Task data:

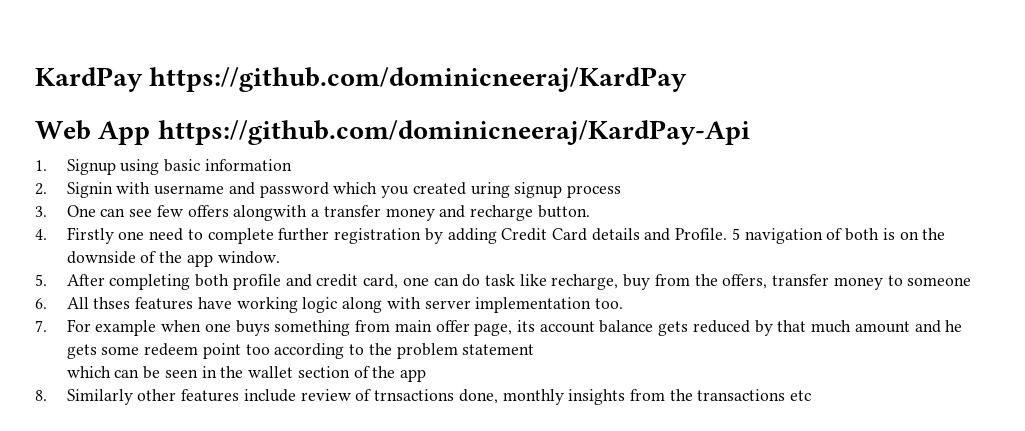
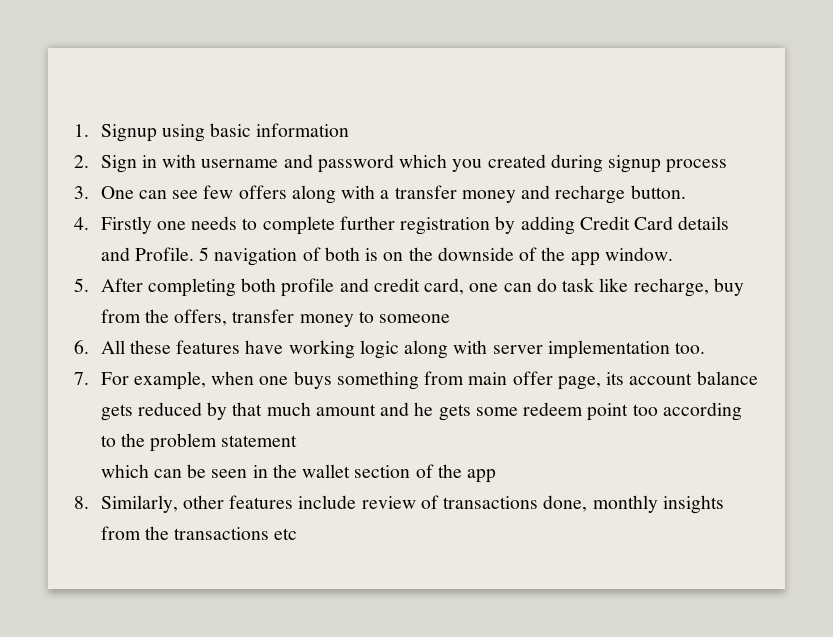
[35,67,688,92] [35,120,750,145] KardPay https://github.com/dominicneeraj/KardPay // Web App https://github.com/dominicneeraj/KardPay-Api // -> (74, 130) none
[66,182,113,198] Signin -> [100,155,157,173] Sign in
[470,182,510,198] uring -> [550,154,603,173] during
[233,205,308,221] alongwith -> [291,185,376,204] along with
[149,228,184,241] need -> [191,216,238,230] needs
[93,297,131,309] thses -> [129,340,171,354] these
[95,320,157,336] example -> [133,371,206,390] example,
[66,389,133,405] Similarly -> [100,495,178,513] Similarly,
[374,389,455,401] trnsactions -> [443,496,539,509] transactions

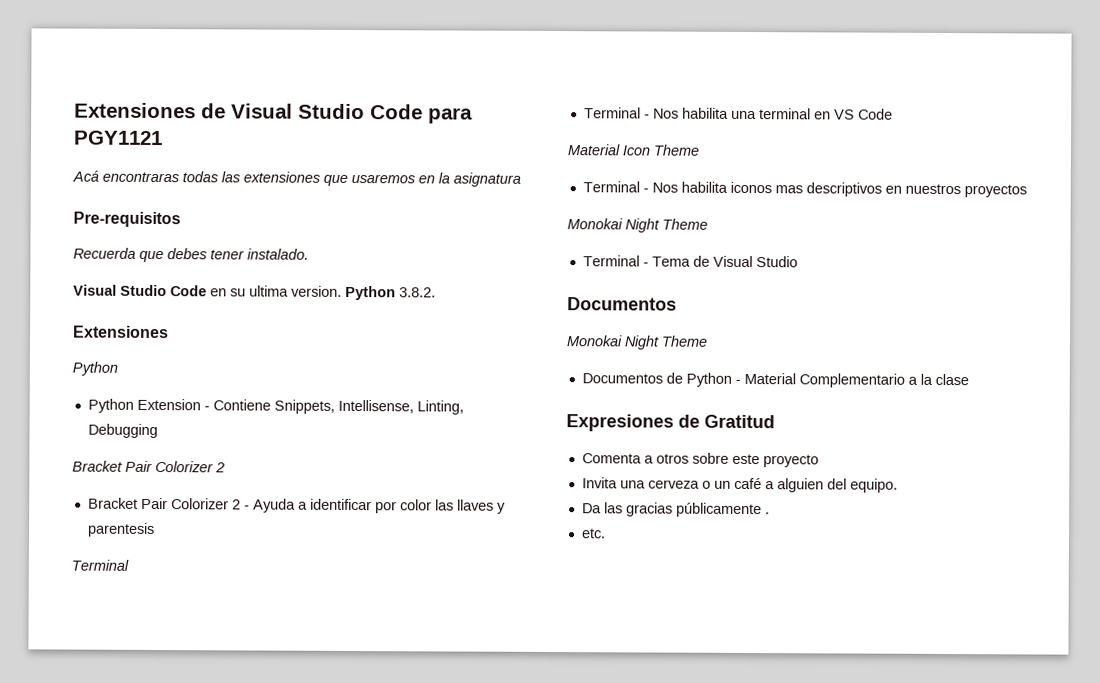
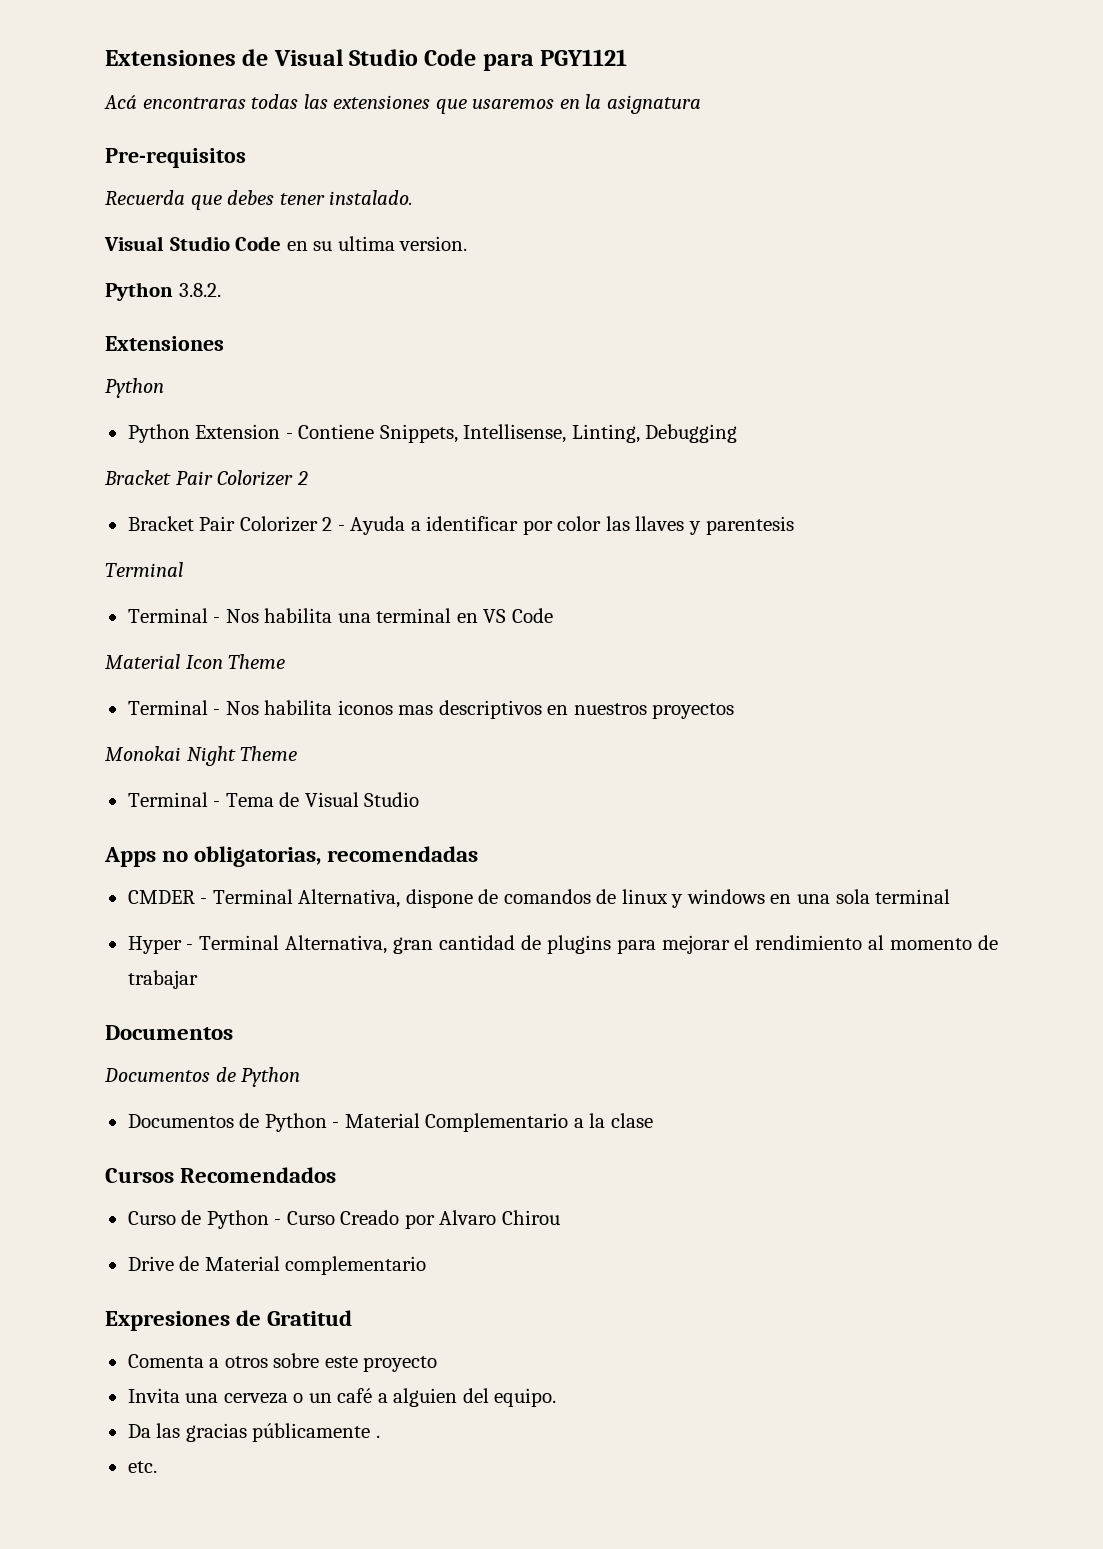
(342, 291) none -> (468, 243) //
[567,297,677,311] [566,335,708,350] Documentos // Monokai Night Theme -> [104,846,479,867] [127,889,951,908] [127,935,999,954] [127,970,198,989] [105,1025,233,1040] [104,1067,301,1087] Apps no obligatorias, recomendadas // CMDER - Terminal Alternativa, dispone de comandos de linux y windows en una sola terminal // Hyper - Terminal Alternativa, gran cantidad de plugins para mejorar el rendimiento al momento de trabajar // Documentos // Documentos de Python
(969, 379) none -> [105,1167,337,1183] [127,1210,560,1229] [127,1256,427,1275] // Cursos Recomendados // Curso de Python - Curso Creado por Alvaro Chirou // Drive de Material complementario

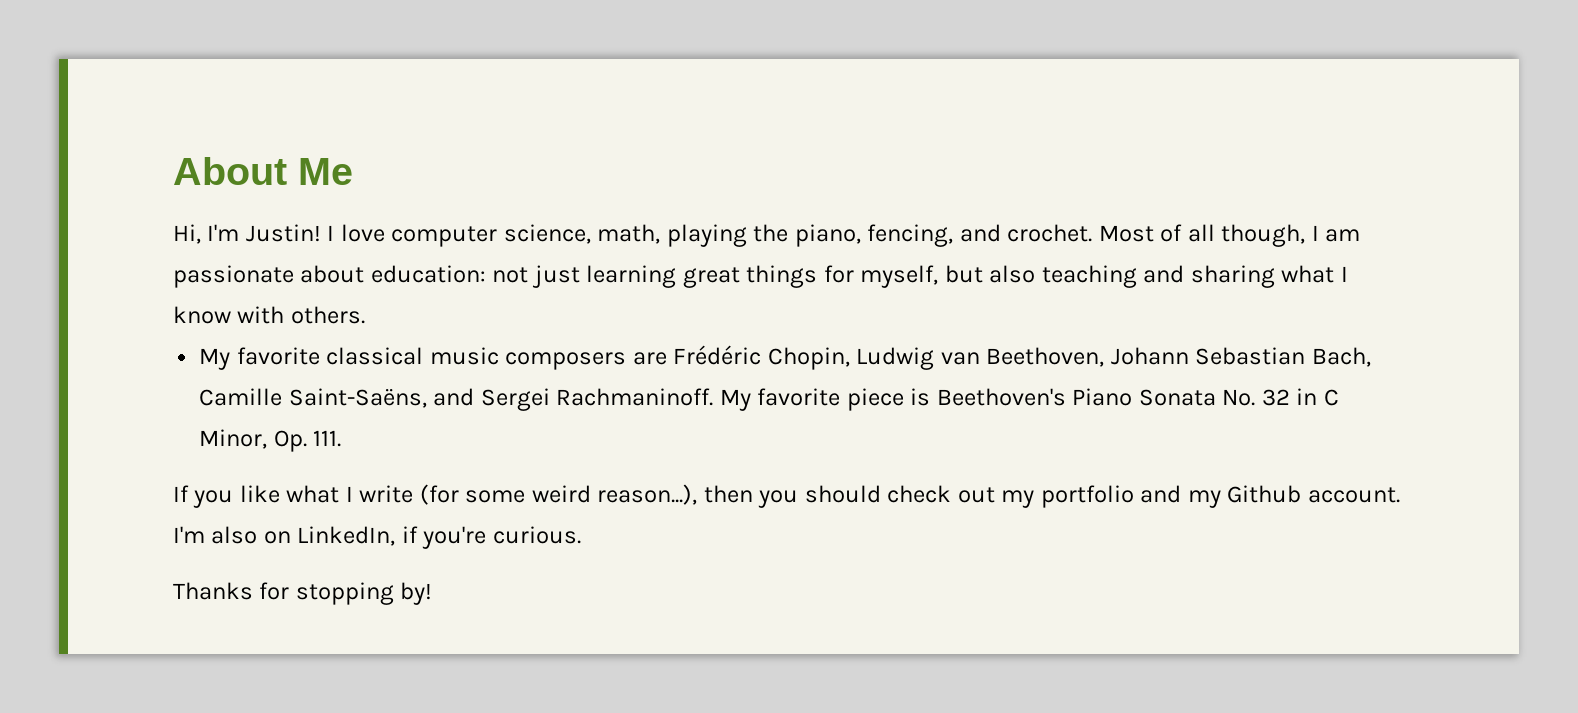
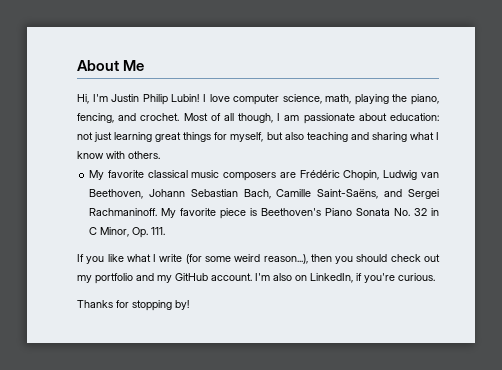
[245,224,321,242] Justin! -> [111,94,200,105] Justin Philip Lubin!
[1227,485,1302,503] Github -> [175,273,208,281] GitHub

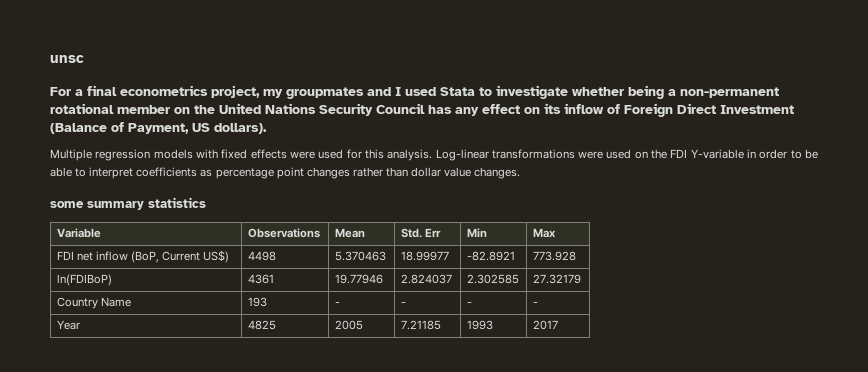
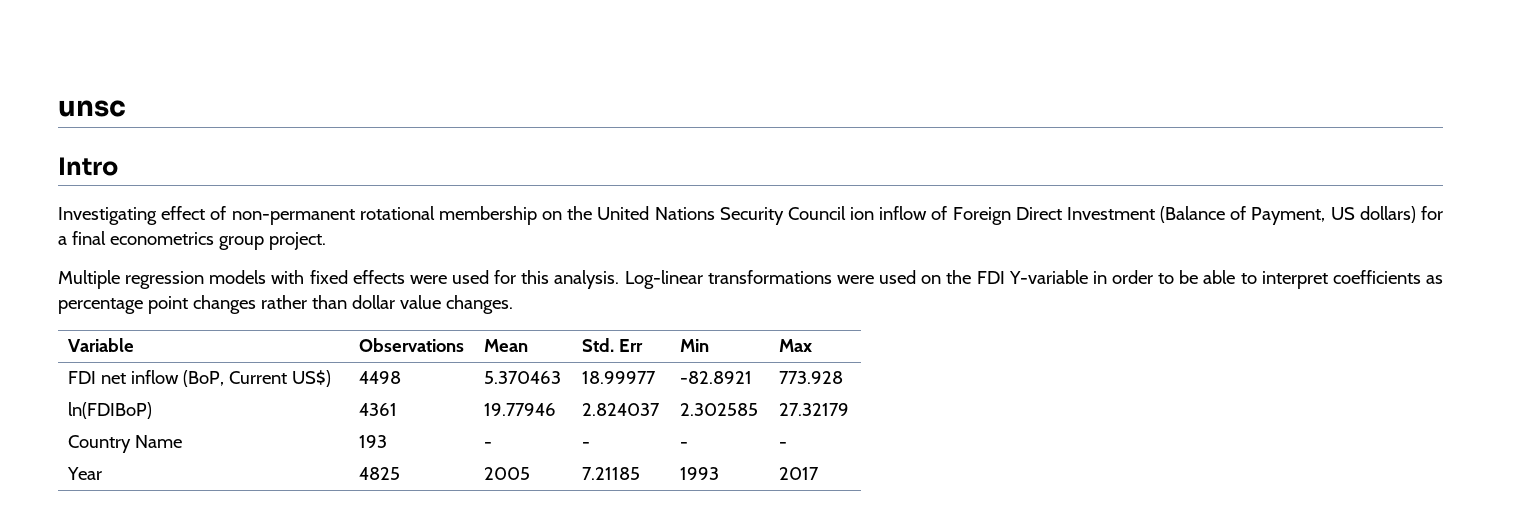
[50,85,676,99] For a final econometrics project, my groupmates and I used Stata to investigate whether being a -> [58,157,118,176] [58,206,227,225] Intro // Investigating effect of
[117,105,170,114] member -> [438,206,537,225] membership
[428,103,561,116] has any effect on its -> [850,207,875,220] ion
[214,123,267,134] dollars). -> [1359,206,1443,223] [58,231,326,250] dollars) for a final econometrics group project.
[50,197,206,210] // some summary statistics -> (513, 304) none

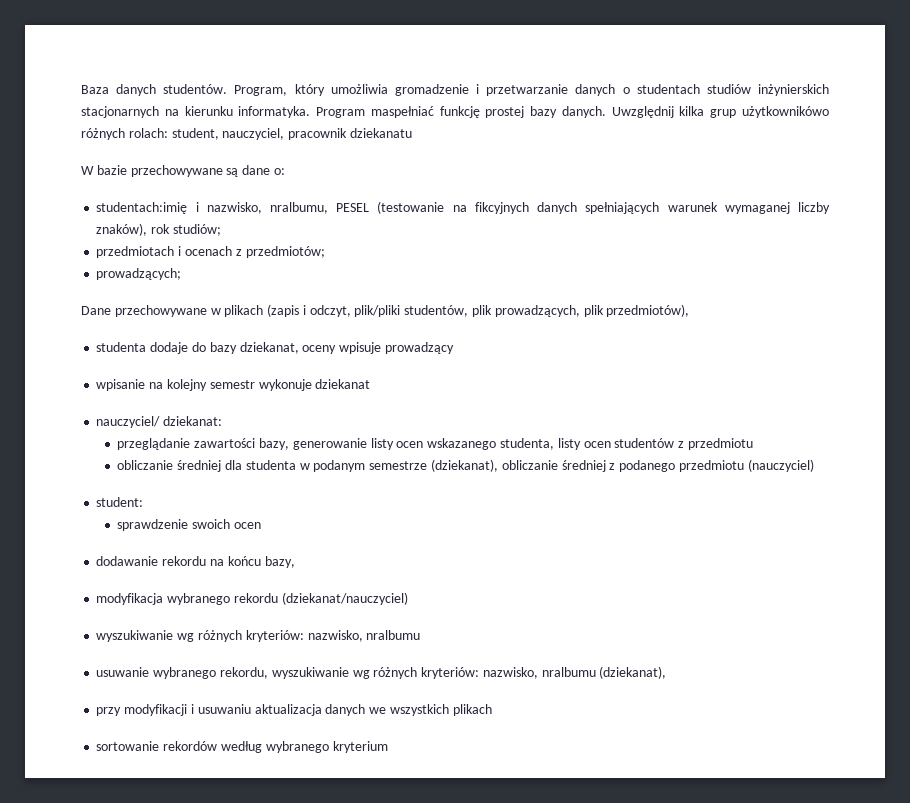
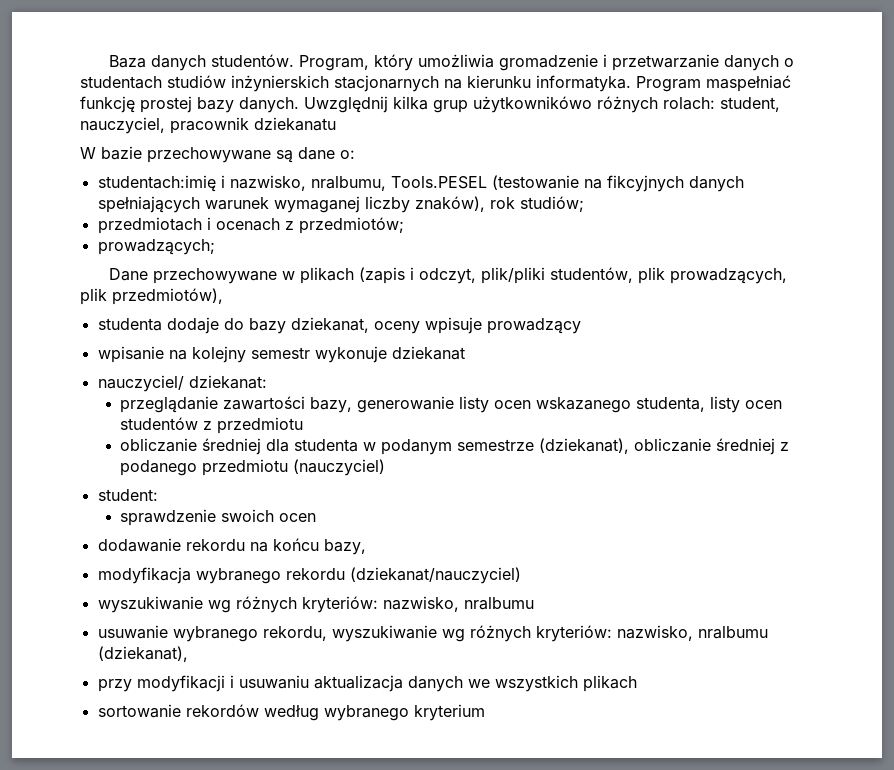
[336,203,370,212] PESEL -> [390,176,487,189] Tools.PESEL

What the task requires: Retype all entries exactly as they appear, dropping the images.

Answer for the task:
[35,67,688,92] [35,120,750,145] KardPay https://github.com/dominicneeraj/KardPay // Web App https://github.com/dominicneeraj/KardPay-Api // -> (74, 130) none
[66,182,113,198] Signin -> [100,155,157,173] Sign in
[470,182,510,198] uring -> [550,154,603,173] during
[233,205,308,221] alongwith -> [291,185,376,204] along with
[149,228,184,241] need -> [191,216,238,230] needs
[93,297,131,309] thses -> [129,340,171,354] these
[95,320,157,336] example -> [133,371,206,390] example,
[66,389,133,405] Similarly -> [100,495,178,513] Similarly,
[374,389,455,401] trnsactions -> [443,496,539,509] transactions

(342, 291) none -> (468, 243) //
[567,297,677,311] [566,335,708,350] Documentos // Monokai Night Theme -> [104,846,479,867] [127,889,951,908] [127,935,999,954] [127,970,198,989] [105,1025,233,1040] [104,1067,301,1087] Apps no obligatorias, recomendadas // CMDER - Terminal Alternativa, dispone de comandos de linux y windows en una sola terminal // Hyper - Terminal Alternativa, gran cantidad de plugins para mejorar el rendimiento al momento de trabajar // Documentos // Documentos de Python
(969, 379) none -> [105,1167,337,1183] [127,1210,560,1229] [127,1256,427,1275] // Cursos Recomendados // Curso de Python - Curso Creado por Alvaro Chirou // Drive de Material complementario

[245,224,321,242] Justin! -> [111,94,200,105] Justin Philip Lubin!
[1227,485,1302,503] Github -> [175,273,208,281] GitHub

[50,85,676,99] For a final econometrics project, my groupmates and I used Stata to investigate whether being a -> [58,157,118,176] [58,206,227,225] Intro // Investigating effect of
[117,105,170,114] member -> [438,206,537,225] membership
[428,103,561,116] has any effect on its -> [850,207,875,220] ion
[214,123,267,134] dollars). -> [1359,206,1443,223] [58,231,326,250] dollars) for a final econometrics group project.
[50,197,206,210] // some summary statistics -> (513, 304) none

[336,203,370,212] PESEL -> [390,176,487,189] Tools.PESEL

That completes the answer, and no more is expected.